● SOURCE RECORDS
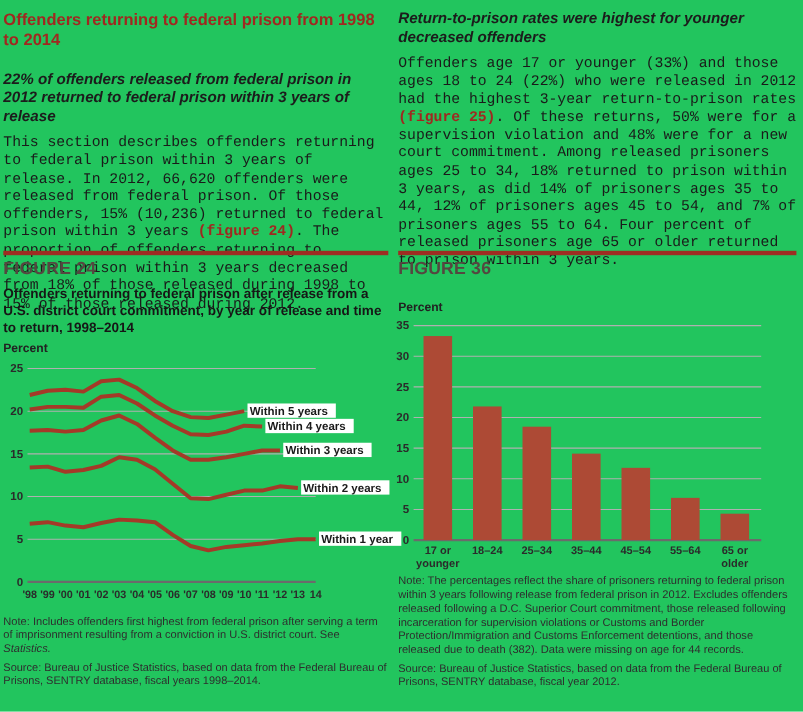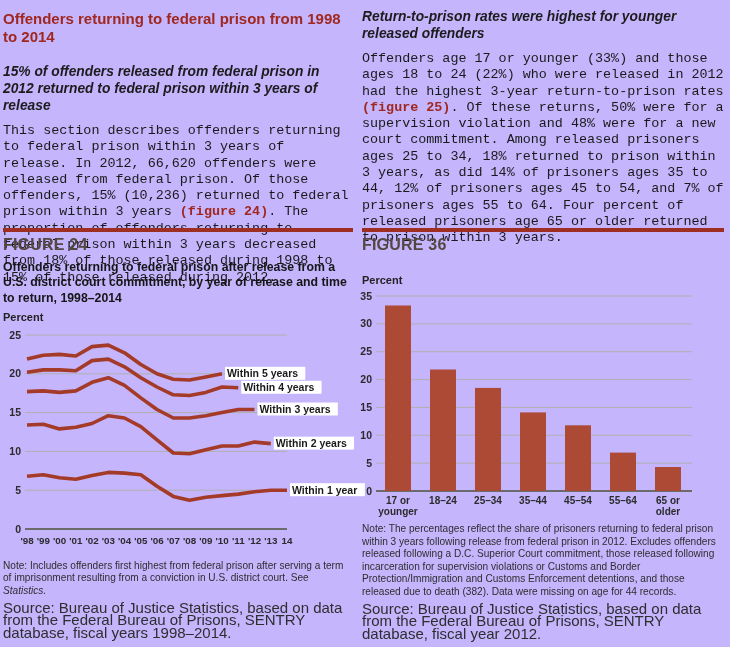--- a/index.html
+++ b/index.html
@@ -3,7 +3,7 @@
 <meta charset="utf-8">
 <style>
   html,body{margin:0;padding:0;background:#ffffff;}
-  .page{position:relative;width:730px;height:647px;background:#c4b5fd;overflow:hidden;
+  .page{position:relative;width:730px;height:647px;background:#22c55e;overflow:hidden;
         font-family:"Liberation Sans",sans-serif;color:#1c1c1c;}
   .col{position:absolute;top:0;height:647px;}
   .col-left{left:3px;width:350px;}

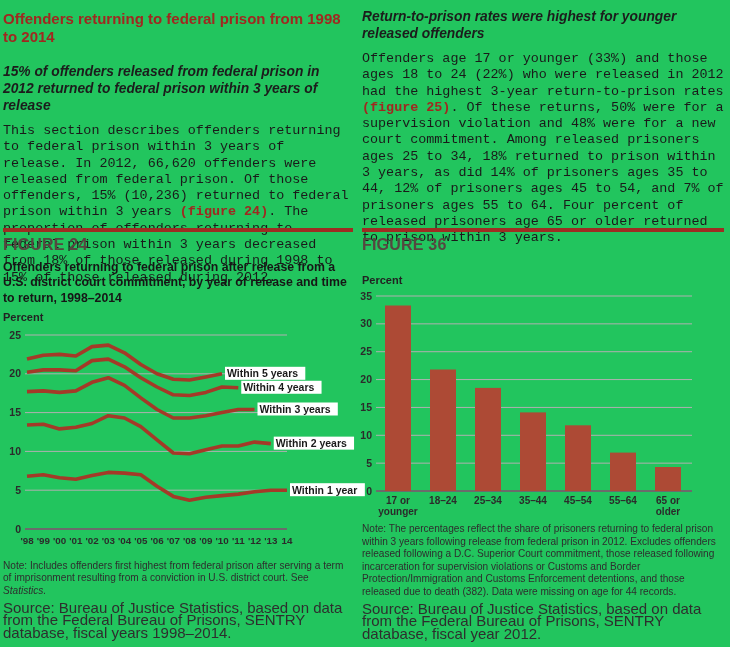--- a/index.html
+++ b/index.html
@@ -91,7 +91,7 @@
   </div>
 
   <div class="col col-right">
-    <h2 class="subhead">Return-to-prison rates were highest for younger released offenders</h2>
+    <h2 class="subhead">Return-to-prison rates were highest for younger decreased offenders</h2>
     <p class="body"><span>Offenders age 17 or younger (33%) and those ages 18 to 24 (22%) who were released in 2012 had the highest 3-year return-to-prison rates </span><span class="figref">(figure 25)</span><span>. Of these returns, 50% were for a supervision violation and 48% were for a new court commitment. Among released prisoners ages 25 to 34, 18% returned to prison within 3 years, as did 14% of prisoners ages 35 to 44, 12% of prisoners ages 45 to 54, and 7% of prisoners ages 55 to 64. Four percent of released prisoners age 65 or older returned to prison within 3 years.</span></p>
 
     <div class="figure">

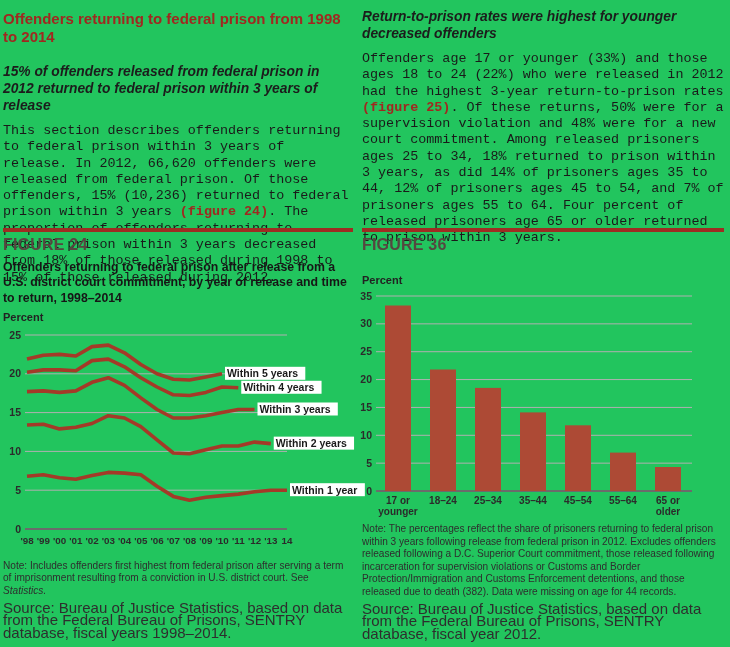--- a/index.html
+++ b/index.html
@@ -31,7 +31,7 @@
 
   <div class="col col-left">
     <h1 class="section-head">Offenders returning to federal prison from 1998 to 2014</h1>
-    <h2 class="subhead">15% of offenders released from federal prison in 2012 returned to federal prison within 3 years of release</h2>
+    <h2 class="subhead">22% of offenders released from federal prison in 2012 returned to federal prison within 3 years of release</h2>
     <p class="body"><span>This section describes offenders returning to federal prison within 3 years of release. In 2012, 66,620 offenders were released from federal prison. Of those offenders, 15% (10,236) returned to federal prison within 3 years </span><span class="figref">(figure 24)</span><span>. The proportion of offenders returning to federal prison within 3 years decreased from 18% of those released during 1998 to 15% of those released during 2012.</span></p>
 
     <div class="figure">

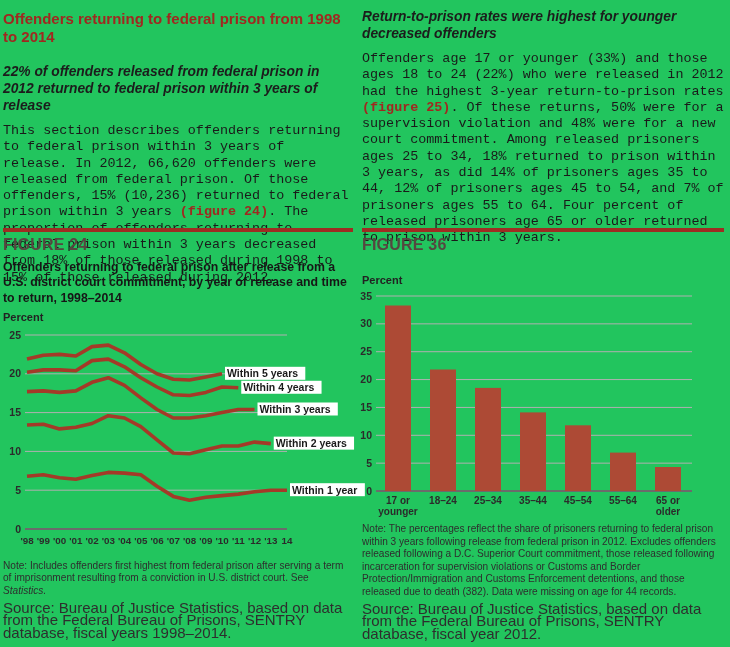--- a/index.html
+++ b/index.html
@@ -22,7 +22,7 @@
   .chart{display:block;overflow:visible;}
   p.note{margin:5px 0 0 0;font-size:10.1px;line-height:12.6px;color:#2e2e2e;}
   p.note em{font-style:italic;}
-  p.source{margin:4px 0 0 0;font-size:15px;line-height:12.6px;color:#2e2e2e;}
+  p.source{margin:4px 0 0 0;font-size:10px;line-height:12.6px;color:#2e2e2e;}
 </style>
 </head>
 <body>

● TASK OBJECTIVE
A verbatim copy of the data, pictures removed, is the expected result.

● RESPONSE TO THE EXERCISE
--- a/index.html
+++ b/index.html
@@ -3,7 +3,7 @@
 <meta charset="utf-8">
 <style>
   html,body{margin:0;padding:0;background:#ffffff;}
-  .page{position:relative;width:730px;height:647px;background:#c4b5fd;overflow:hidden;
+  .page{position:relative;width:730px;height:647px;background:#22c55e;overflow:hidden;
         font-family:"Liberation Sans",sans-serif;color:#1c1c1c;}
   .col{position:absolute;top:0;height:647px;}
   .col-left{left:3px;width:350px;}

--- a/index.html
+++ b/index.html
@@ -91,7 +91,7 @@
   </div>
 
   <div class="col col-right">
-    <h2 class="subhead">Return-to-prison rates were highest for younger released offenders</h2>
+    <h2 class="subhead">Return-to-prison rates were highest for younger decreased offenders</h2>
     <p class="body"><span>Offenders age 17 or younger (33%) and those ages 18 to 24 (22%) who were released in 2012 had the highest 3-year return-to-prison rates </span><span class="figref">(figure 25)</span><span>. Of these returns, 50% were for a supervision violation and 48% were for a new court commitment. Among released prisoners ages 25 to 34, 18% returned to prison within 3 years, as did 14% of prisoners ages 35 to 44, 12% of prisoners ages 45 to 54, and 7% of prisoners ages 55 to 64. Four percent of released prisoners age 65 or older returned to prison within 3 years.</span></p>
 
     <div class="figure">

--- a/index.html
+++ b/index.html
@@ -31,7 +31,7 @@
 
   <div class="col col-left">
     <h1 class="section-head">Offenders returning to federal prison from 1998 to 2014</h1>
-    <h2 class="subhead">15% of offenders released from federal prison in 2012 returned to federal prison within 3 years of release</h2>
+    <h2 class="subhead">22% of offenders released from federal prison in 2012 returned to federal prison within 3 years of release</h2>
     <p class="body"><span>This section describes offenders returning to federal prison within 3 years of release. In 2012, 66,620 offenders were released from federal prison. Of those offenders, 15% (10,236) returned to federal prison within 3 years </span><span class="figref">(figure 24)</span><span>. The proportion of offenders returning to federal prison within 3 years decreased from 18% of those released during 1998 to 15% of those released during 2012.</span></p>
 
     <div class="figure">

--- a/index.html
+++ b/index.html
@@ -22,7 +22,7 @@
   .chart{display:block;overflow:visible;}
   p.note{margin:5px 0 0 0;font-size:10.1px;line-height:12.6px;color:#2e2e2e;}
   p.note em{font-style:italic;}
-  p.source{margin:4px 0 0 0;font-size:15px;line-height:12.6px;color:#2e2e2e;}
+  p.source{margin:4px 0 0 0;font-size:10px;line-height:12.6px;color:#2e2e2e;}
 </style>
 </head>
 <body>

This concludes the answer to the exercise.